= Pipeline Bodysurfing Classic =

Bodysurfing competition in Oahu, Hawaii

The Pipeline Bodysurfing Classic (PBC) is a bodysurfing competition held annually during the winter season at the Banzai Pipeline on the North Shore of the island of Oahu in Hawaii.

The goals (and historical precedent) for the Pipeline Bodysurfing Classic are based on the original concept of the North Shore Expressive / Paipo bodysurfing event.

The Pipeline Bodysurfing Classic first ran in February 1971 (which preceded the Pipe Masters, which ran in December 1971). Therefore, the Pipeline Bodysurfing Classic was the first surfing event at Pipeline (Ehukai Beach Park) on the North Shore of Oahu.

The event was originally hosted by the Honolulu City Parks Department to promote water safety and wave consciousness, as a multi-division bodysurfing, handboard and skegless paipo board competition open to both men and women.

Eventually, the event was adopted by the North Shore Bodysurfing Club in Haleiwa, Hawaii.

Currently, the Pipeline Bodysurfing Classic, started in February 1971; and the Oceanside World Bodysurfing Championship, started in 1977, are the two biggest bodysurfing competitions in the world.

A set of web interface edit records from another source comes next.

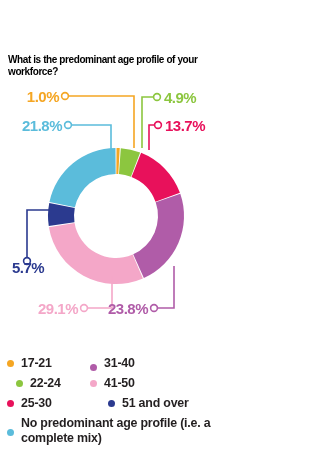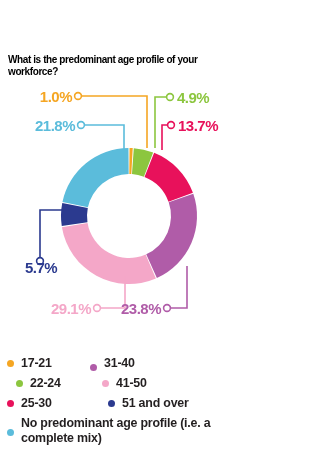--- a/index.html
+++ b/index.html
@@ -18,7 +18,7 @@
     color:#000000;letter-spacing:-0.4px;margin-top:48px;
   }
 
-  .chart-area{position:absolute;left:15px;top:80px;width:225px;height:262px;}
+  .chart-area{position:absolute;left:2px;top:80px;width:225px;height:262px;}
   .chart-svg{display:block;}
 
   .legend{position:absolute;left:0;top:348px;width:225px;height:112px;}

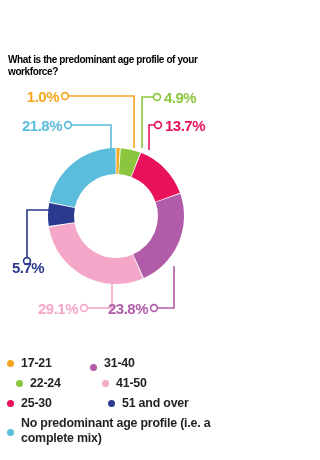--- a/index.html
+++ b/index.html
@@ -120,7 +120,7 @@
       <span class="sw" style="background: rgb(176, 92, 168);"></span>
       <span class="lg-txt">31-40</span>
     </div>
-    <div class="lg-row" style="left:102px;top:28px;">
+    <div class="lg-row" style="left:90px;top:28px;">
       <span class="sw" style="background: rgb(244, 167, 200);"></span>
       <span class="lg-txt">41-50</span>
     </div>

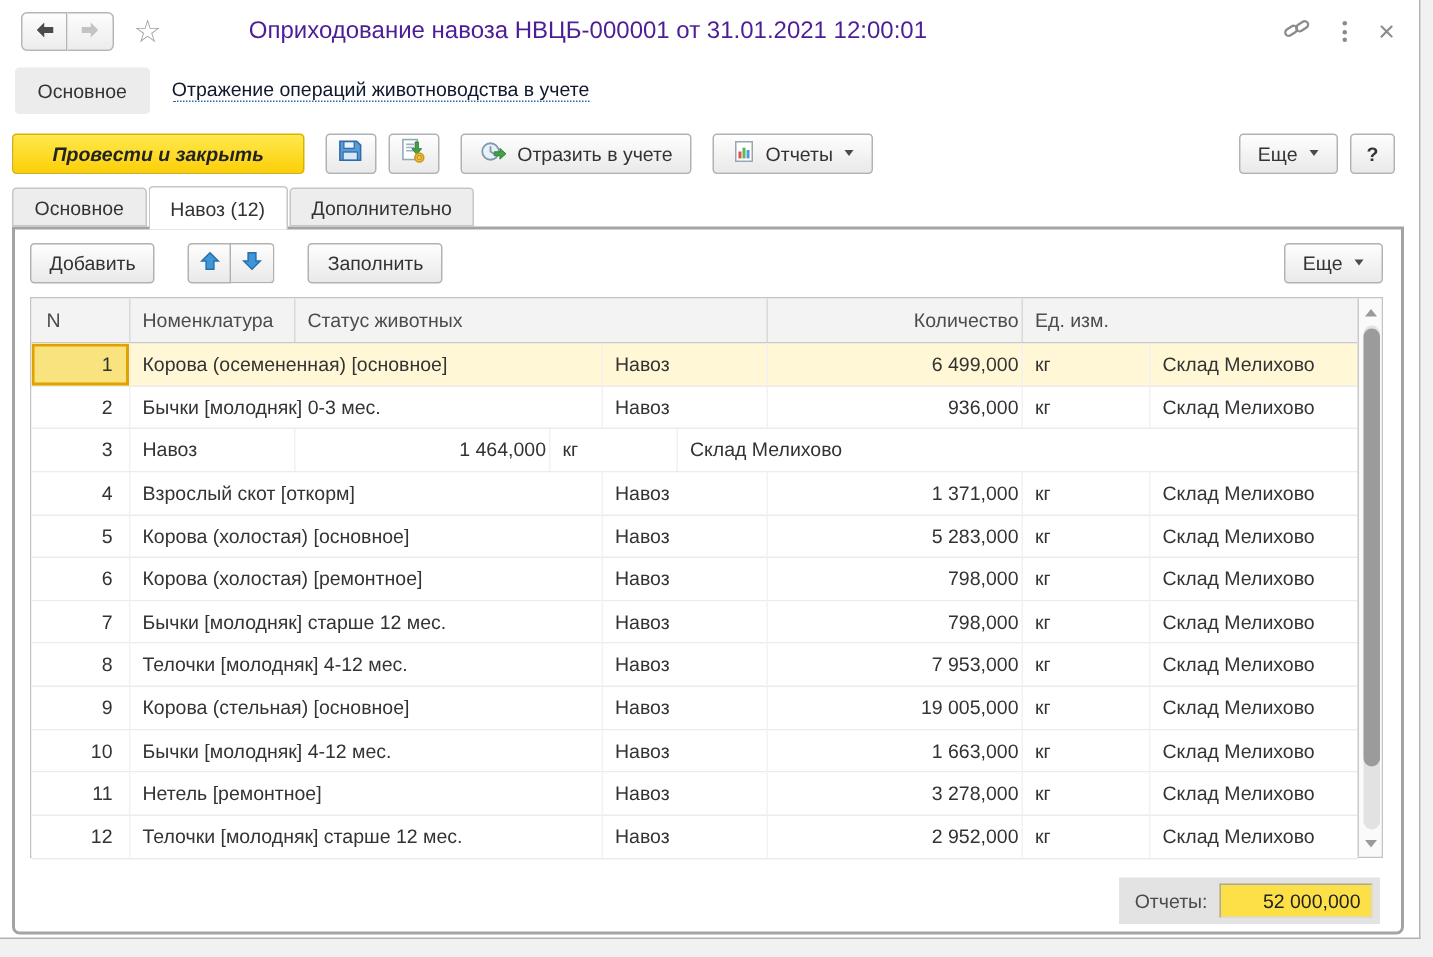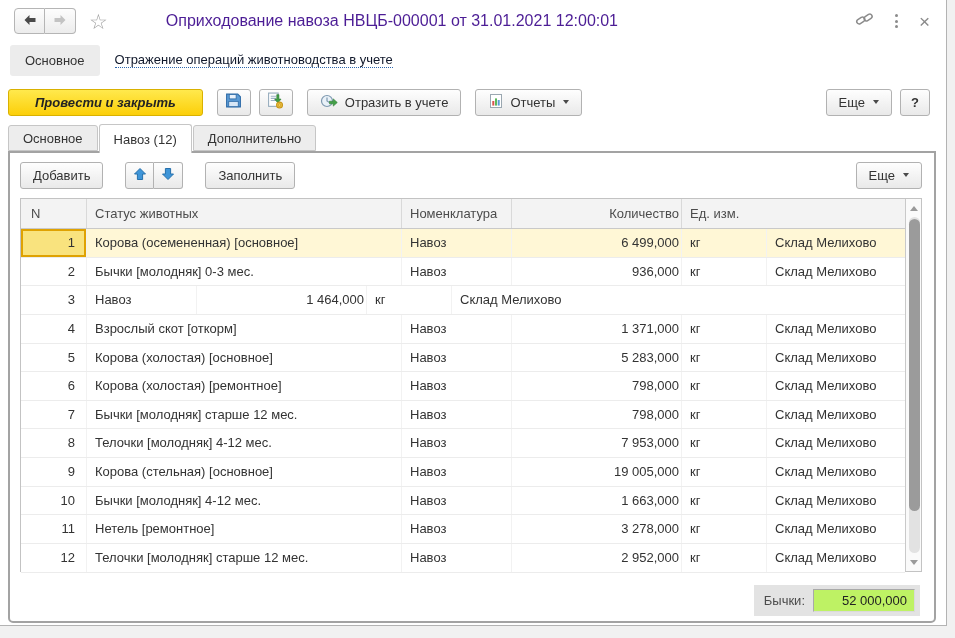--- a/index.html
+++ b/index.html
@@ -223,8 +223,8 @@
         <div class="grid-main">
           <div class="grid-header">
             <div class="cell col-n">N</div>
+            <div class="cell col-nomen">Номенклатура</div>
             <div class="cell col-status">Статус животных</div>
-            <div class="cell col-nomen">Номенклатура</div>
             <div class="cell col-qty">Количество</div>
             <div class="cell col-unit">Ед. изм.</div>
           </div>

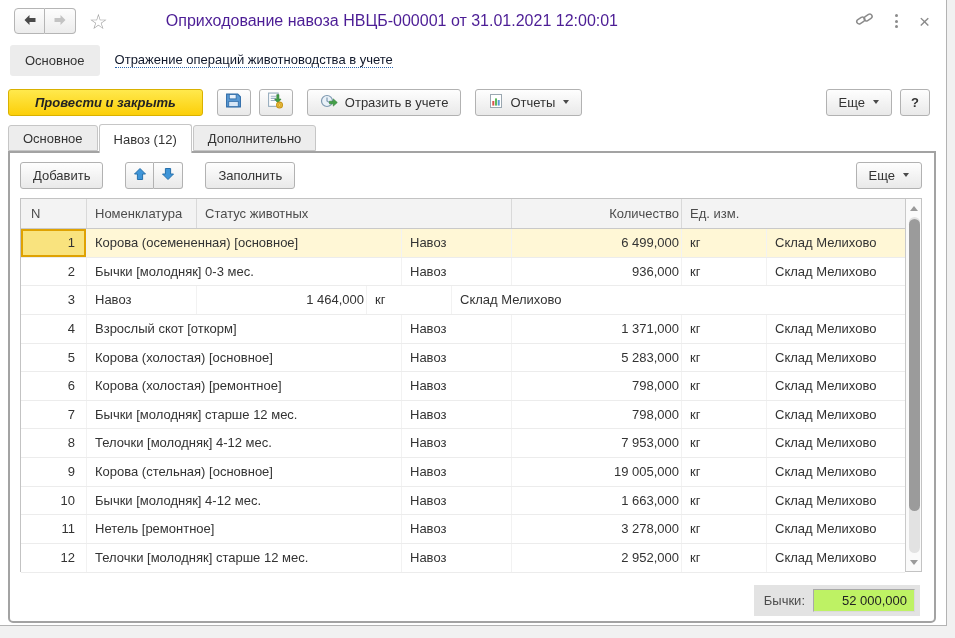--- a/index.html
+++ b/index.html
@@ -340,7 +340,7 @@
       </div>
 
       <div class="totals">
-        <span class="totals-label">Бычки:</span>
+        <span class="totals-label">Отчеты:</span>
         <span class="totals-field">52 000,000</span>
       </div>
 

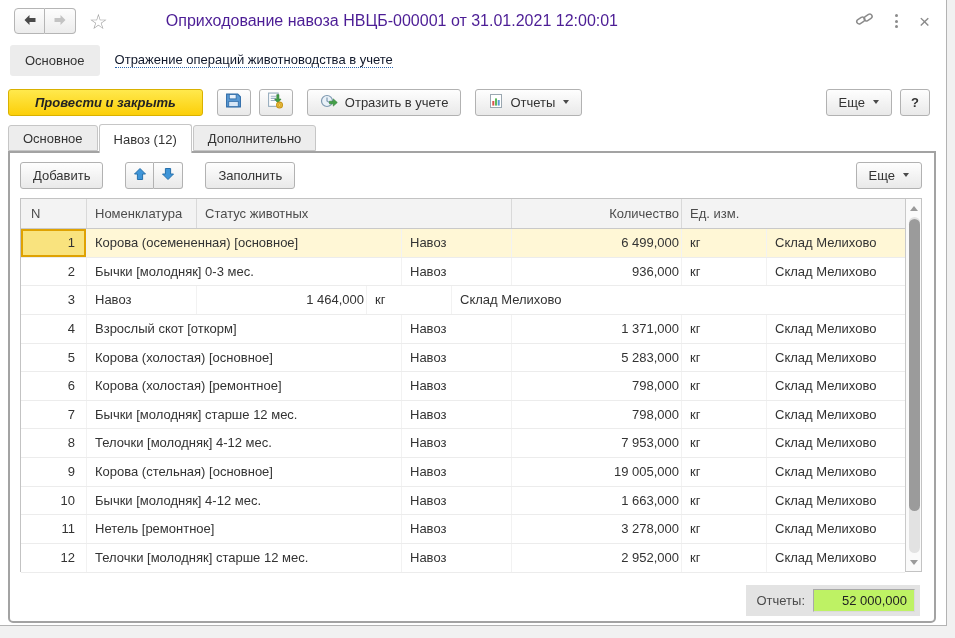--- a/index.html
+++ b/index.html
@@ -87,7 +87,7 @@
   
   .totals { position:absolute; top:432px; right:14px; height:31px; background:#e3e3e3; display:flex; align-items:center; padding:0 5px 0 10px; gap:8px; }
   .totals-label { font-size:13px; color:#4c4c4c; }
-  .totals-field { display:inline-block; width:102px; background:#bef264; border:1px solid; border-color:#a9a9a9 #dadada #dadada #a9a9a9; font-size:13px; color:#222; text-align:right; padding:3px 7px; }
+  .totals-field { display:inline-block; width:102px; background:#fde047; border:1px solid; border-color:#a9a9a9 #dadada #dadada #a9a9a9; font-size:13px; color:#222; text-align:right; padding:3px 7px; }
 </style>
 </head>
 <body>

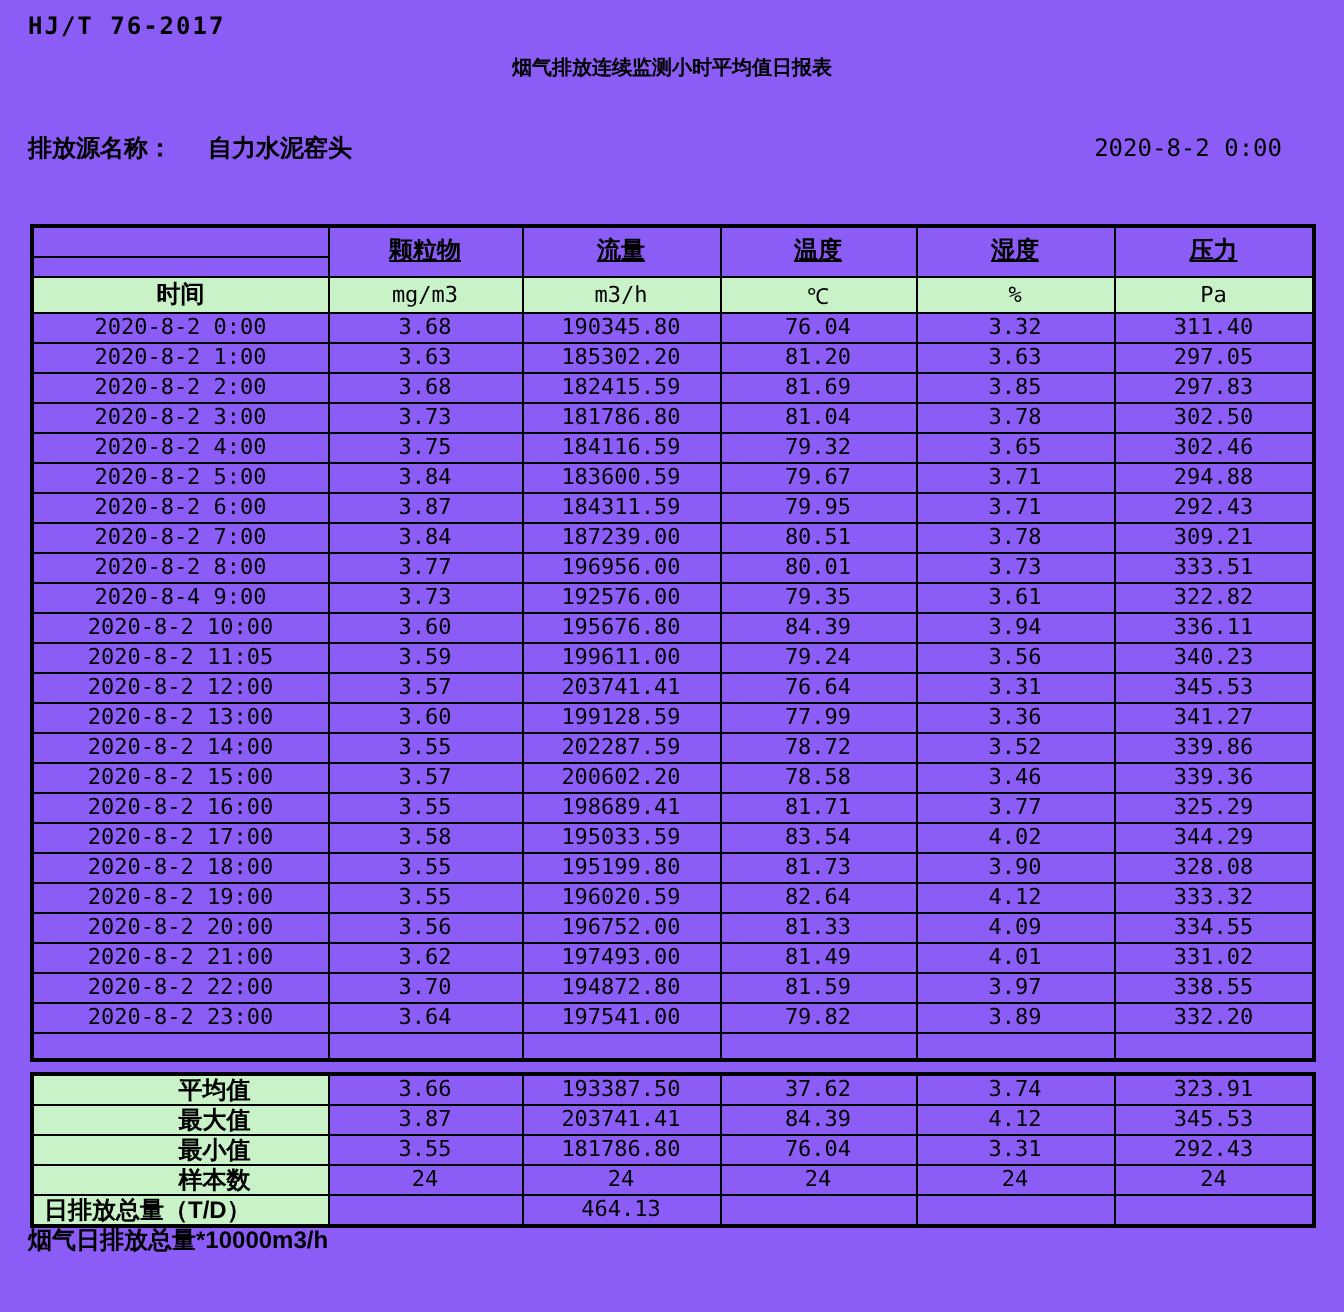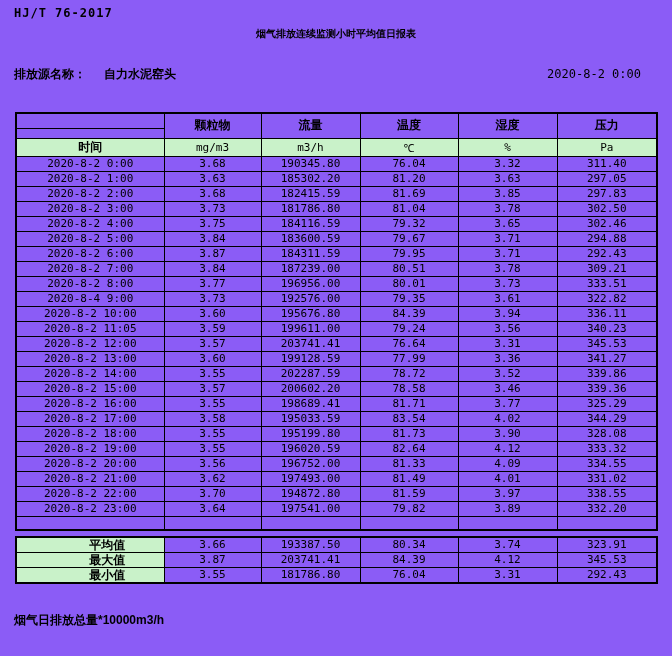--- a/index.html
+++ b/index.html
@@ -57,7 +57,7 @@
   col.c-hum  { width: 99px; }
   col.c-pres { width: 100px; }
 
-  .hdr-top td, .hdr-top th { height: 15px; }
+  .hdr-top td, .hdr-top th { height: 15px; text-decoration: underline; }
   .hdr-top th { font-size: 12px; font-weight: bold; }
   .hdr-sub td { height: 10px; }
   .green { background: #c9f2c9; }

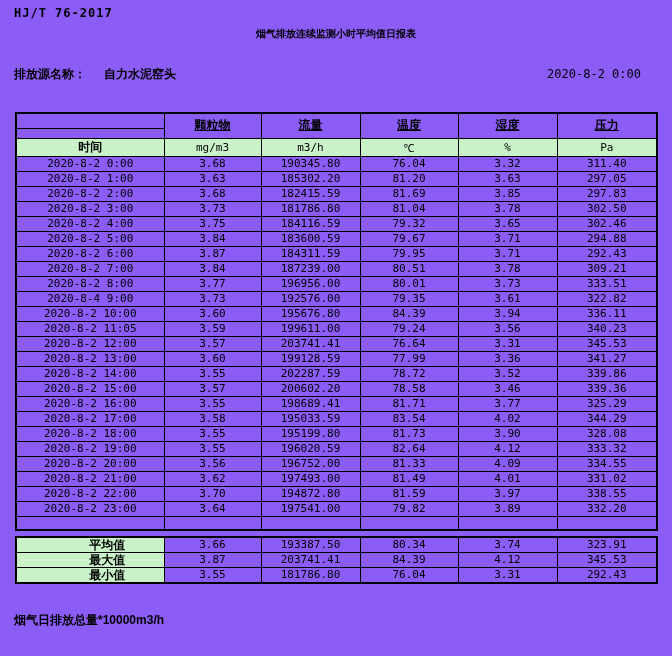--- a/index.html
+++ b/index.html
@@ -366,7 +366,7 @@
             <td class="sum-label green">平均值</td>
             <td>3.66</td>
             <td>193387.50</td>
-            <td>80.34</td>
+            <td>37.62</td>
             <td>3.74</td>
             <td>323.91</td>
           </tr>

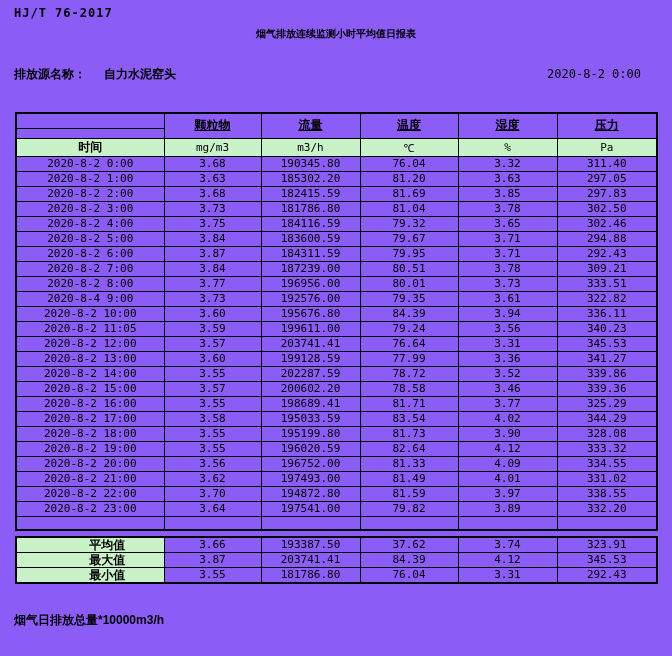--- a/index.html
+++ b/index.html
@@ -386,6 +386,14 @@
             <td>3.31</td>
             <td>292.43</td>
           </tr>
+          <tr>
+            <td class="sum-label green">样本数</td>
+            <td>24</td>
+            <td>24</td>
+            <td>24</td>
+            <td>24</td>
+            <td>24</td>
+          </tr>
         </tbody>
     </table>
 

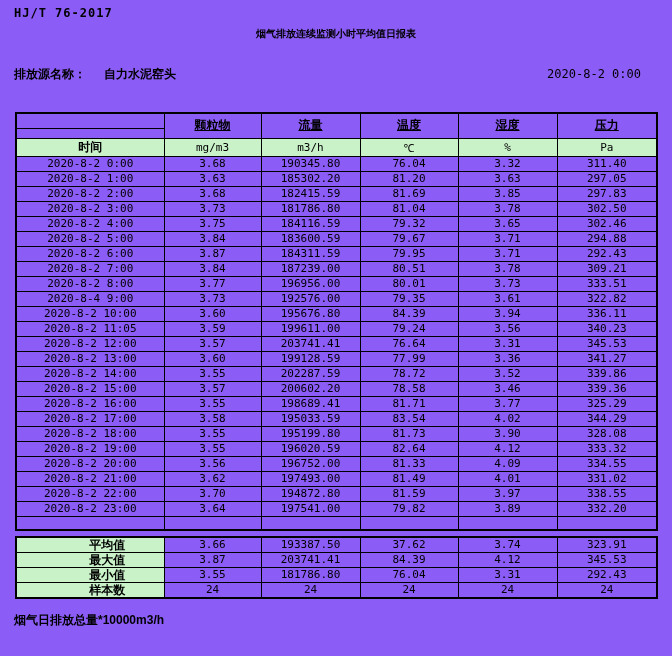--- a/index.html
+++ b/index.html
@@ -394,6 +394,14 @@
             <td>24</td>
             <td>24</td>
           </tr>
+          <tr class="total-row">
+            <td class="sum-label green">日排放总量（T/D）</td>
+            <td></td>
+            <td>464.13</td>
+            <td></td>
+            <td></td>
+            <td></td>
+          </tr>
         </tbody>
     </table>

The PBC is an event open to all bodysurfers. It is a judged competition specific to Bodysurfing and uses established judging standards.

The Pipeline Bodysurfing Classic was denied contest permits for the surf calendar seasons 2006-2007, 2008-2009, 2009–2010 (run on World Bodyboarding Championships Permit 1/2 day event), and 2010-2011 (run on IBA Bodyboarding Championships Permit 1/3 day event). Exclusive access to Pipeline and other surf breaks is a very scarce resource. The City and County of Honolulu decides which contests will receive permits. In 2010, a half day contest was held on February 24. It was won by Mike Stewart for the 12th time. Mark Cunningham who had won 6th times came in third place.

In 2011, a third of a day contest was completed on February 19, 2011. It was won by Mike Stewart for the 13th time.

Since 2011, the City and County of Honolulu Department of Parks & Recreation has only offered a permit for this event in a time frame which conflicts another event.

During 2016 the North Shore Bodysurfing Club attempted mediation with other event applicants to allow the Pipeline Bodysurfing Classic to co-exist on the 2017-2018 North Shore surf events calendar. The outcome was a contested case hearing set for October 2017 to determine a January 4 2018 event. The North Shore Bodysurfing Club had submitted a request for mayor action through the Mayor's information officer to resolve the scheduling conflict. In the end the City and County of Honolulu Department of Parks & Recreation would not allow the information officer to attempt a resolution. This prevented the opportunity for both the Pipeline Bodysurfing Classic (one day event) and World Bodyboarding Championship (two day event) to be included on the 2017-2018 North Shore surf events calendar.